在包含标点符号的情况下在标点符号之后分割字符串
我正在尝试通过正则表达式将一串单词拆分为单词列表。我对正则表达式还是一个初学者。
我正在使用 nltk.regex_tokenize,它产生的结果很接近,但不完全是我想要的。
这就是我到目前为止所拥有的:
>>> import re, codecs, nltk
>>> sentence = "détesté Rochard ! m'étais à... 'C'est hyper-cool.' :) :P"
>>> pattern = r"""(?x)
#words with internal hyphens
| \w+(-\w+)*
#ellipsis
| \.\.\.
#other punctuation tokens
| [][.,;!?"'():-_`]
"""
>>> nltk.regexp_tokenize(sentence.decode("utf8"), pattern)
[u'd\xe9test\xe9', u'Rochard', u'!', u'm', u"'", u'\xe9tais', u'\xe0', u'qu', u"'", u'on', u'...', u"'", u'C', u"'", u'est', u'hyper-cool', u'.', u"'", u':', u')', u':', u'P']
我希望输出如下:
[u'd\xe9test\xe9', u'Rochard', u'!', u"m'", u'\xe9tais', u'\xe0', u"qu'", u'on', u'...', u"'", u"C'", u'est', u'hyper-cool', u'.', u"'", u':)', u':P']
我有一个“表情符号”的解决方法,所以我最关心的是引号。
I'm trying to split a string of words into a list of words via regex. I'm still a bit of a beginner with regular expressions.
I'm using nltk.regex_tokenize, which is yielding results that are close, but not quite what I want.
This is what I have so far:
>>> import re, codecs, nltk
>>> sentence = "détesté Rochard ! m'étais à... 'C'est hyper-cool.' :) :P"
>>> pattern = r"""(?x)
#words with internal hyphens
| \w+(-\w+)*
#ellipsis
| \.\.\.
#other punctuation tokens
| [][.,;!?"'():-_`]
"""
>>> nltk.regexp_tokenize(sentence.decode("utf8"), pattern)

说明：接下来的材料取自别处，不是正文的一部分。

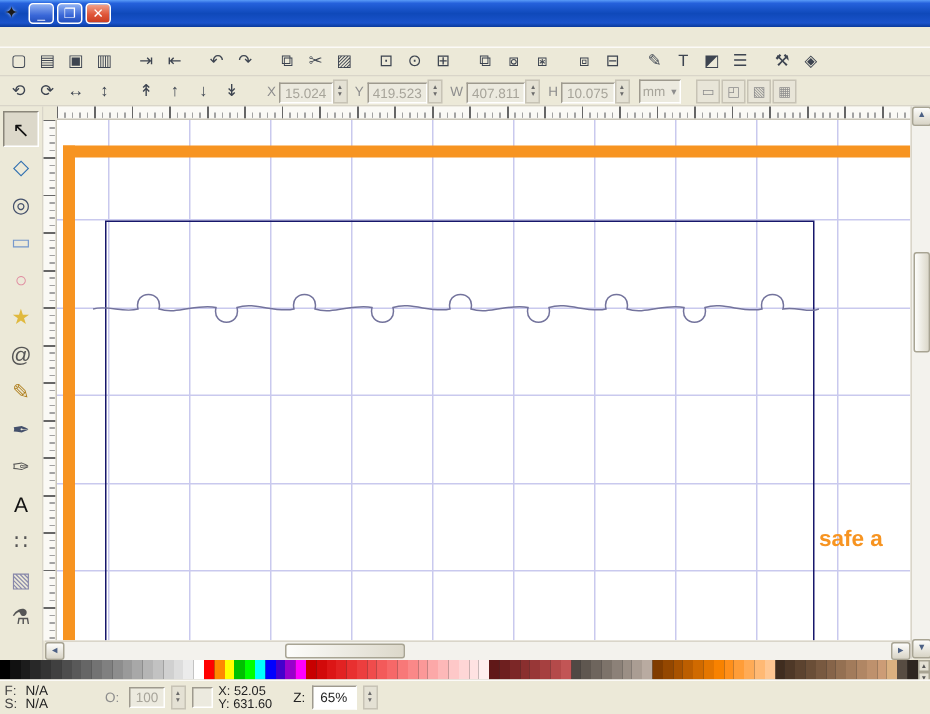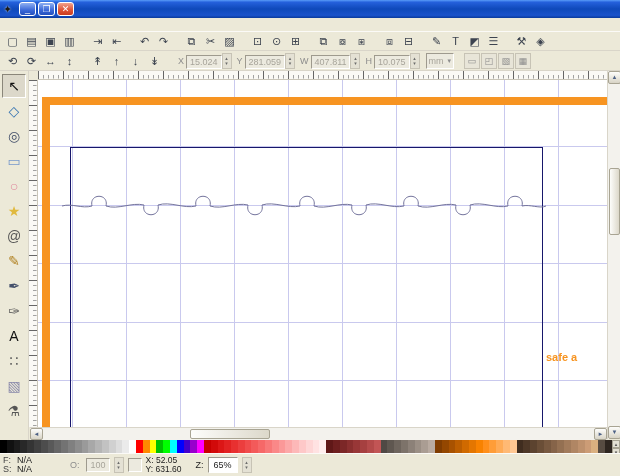--- a/index.html
+++ b/index.html
@@ -185,7 +185,7 @@
       </span>
       <span class="field-label">Y</span>
       <span class="entry-wrap">
-        <span class="entry disabled">281.059</span>
+        <span class="entry disabled">419.523</span>
         <span class="spin">
           <span>▴</span>
           <span>▾</span>

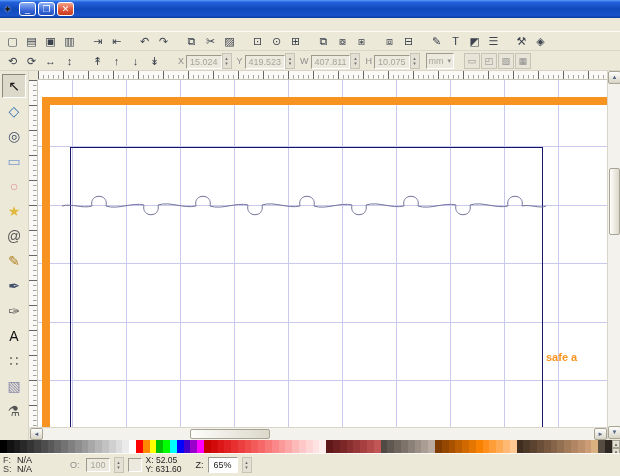--- a/index.html
+++ b/index.html
@@ -69,7 +69,7 @@
   .bleed-v{position:absolute;left:4px;top:17px;width:8px;bottom:0;}
   .page-frame{position:absolute;left:32px;top:67px;width:473px;height:320px;border:1px solid #17176b;}
   .puzzle-svg{position:absolute;left:24px;top:100px;}
-  .safe-label{position:absolute;left:508px;top:271px;font-size:11px;font-weight:600;white-space:nowrap;}
+  .safe-label{position:absolute;left:508px;top:271px;font-size:15px;font-weight:600;white-space:nowrap;}
 
   
   .v-scroll{position:absolute;left:607px;top:71px;width:13px;height:368px;background:#f3f2ed;border-left:1px solid #d9d5c9;}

[u'd\xe9test\xe9', u'Rochard', u'!', u'm', u"'", u'\xe9tais', u'\xe0', u'qu', u"'", u'on', u'...', u"'", u'C', u"'", u'est', u'hyper-cool', u'.', u"'", u':', u')', u':', u'P']

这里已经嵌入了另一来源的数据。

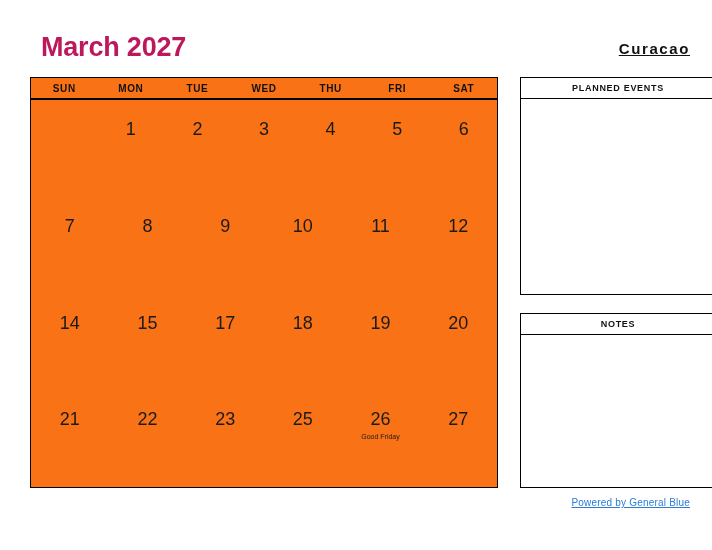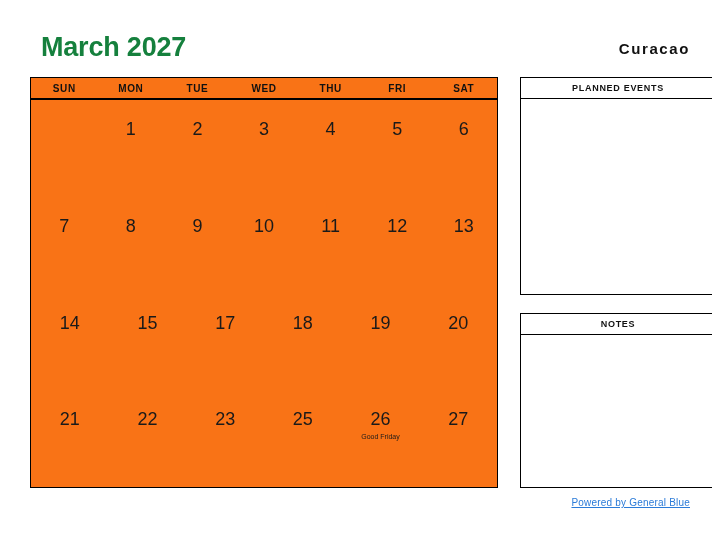--- a/index.html
+++ b/index.html
@@ -24,7 +24,7 @@
     font-size: 27px;
     font-weight: bold;
     letter-spacing: -0.2px;
-    color: #15803d;
+    color: #be185d;
     line-height: 1;
   }
   #region-label {

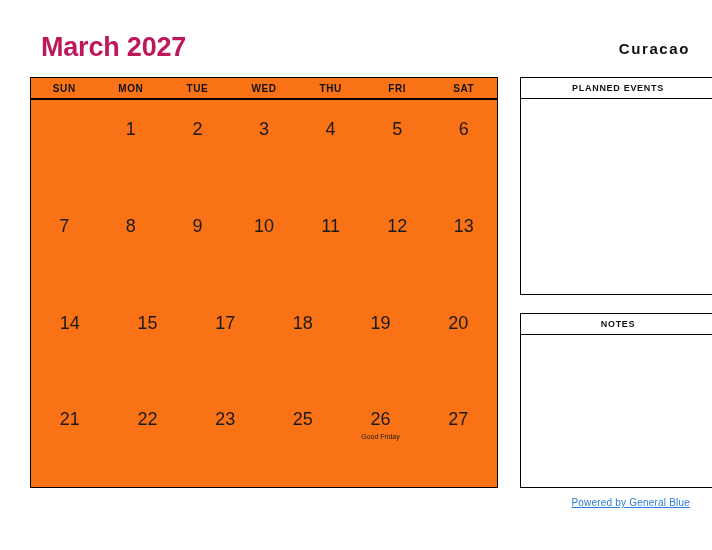--- a/index.html
+++ b/index.html
@@ -36,6 +36,7 @@
     letter-spacing: 1.6px;
     color: #111111;
     line-height: 1;
+    text-decoration: underline;
   }
 
   

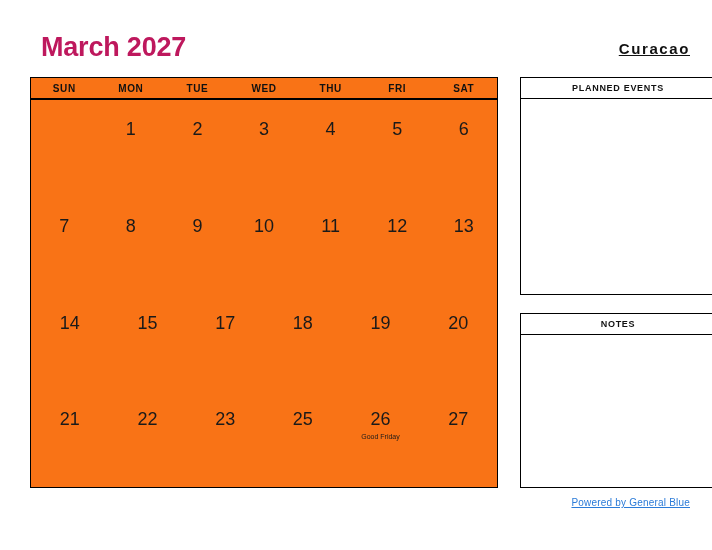--- a/index.html
+++ b/index.html
@@ -205,9 +205,6 @@
         <div class="day-cell">
           <div class="day-number">12</div>
         </div>
-        <div class="day-cell">
-          <div class="day-number">13</div>
-        </div>
       </div>
       <div class="week-row">
         <div class="day-cell">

I would like to have the output as follows:
[u'd\xe9test\xe9', u'Rochard', u'!', u"m'", u'\xe9tais', u'\xe0', u"qu'", u'on', u'...', u"'", u"C'", u'est', u'hyper-cool', u'.', u"'", u':)', u':P']
I have a workaround for the "emoticons", so what I'm most concerned with are quotes.
如果你对这篇内容有疑问,欢迎到本站社区发帖提问 参与讨论,获取更多帮助,或者扫码二维码加入 Web 技术交流群。

绑定邮箱获取回复消息
由于您还没有绑定你的真实邮箱,如果其他用户或者作者回复了您的评论,将不能在第一时间通知您!
发布评论
评论(1)
似乎所需的输出与您的输入句子
[u"qu'", u'on']
不一致:我无法弄清楚这两个匹配是从您的句子中确定的u'.'
不是u'hyper-cool'
的一部分(假设您希望标点符号作为单词的一部分。u"'"< /code> 不属于
u"C'"
。(假设你想要标点符号作为单词的一部分。另外,如果你只想正则表达式分割,除了分割行之外,还有什么理由使用 nltk 吗?我有没有
nltk
经验,因此仅建议使用regex
解决方案,看看这是否适合您
如果您需要有关捕获组、非捕获组、字符类的更多信息,统一码匹配我建议你粗略地浏览一下 python 的 re 包。
另外,我不确定您在多行中继续字符串的方式在这种情况下是否合适。如果您需要有关跨行分割字符串(而不是多行字符串)的更多信息,请查看 这个。
It seems that the desired output is not consistent with your input sentence
[u"qu'", u'on']
: I can't figure out from where did these two matches were determined from your sentenceu'.'
was not part ofu'hyper-cool'
(Assuming you want the punctuation as part of the word.u"'"
was not part ofu"C'"
. (Assuming you want the punctuation as part of the word.Also if you just want regex split, is there any reason why you are using nltk apart from splitting the lines? I have no experience with
nltk
so would be proposing just aregex
solution.See if this works for you
If you need more information on Capturing Group, Non-Capturing Group, Character Class, Unicode Match and findall I would suggest you take a cursory glance on the re package of python.
Also I am not sure if the way you are continuing string in multiple lines is appropriate in this scenario. If you need more information on splitting string across lines (not multi-line strings) please have a look into this.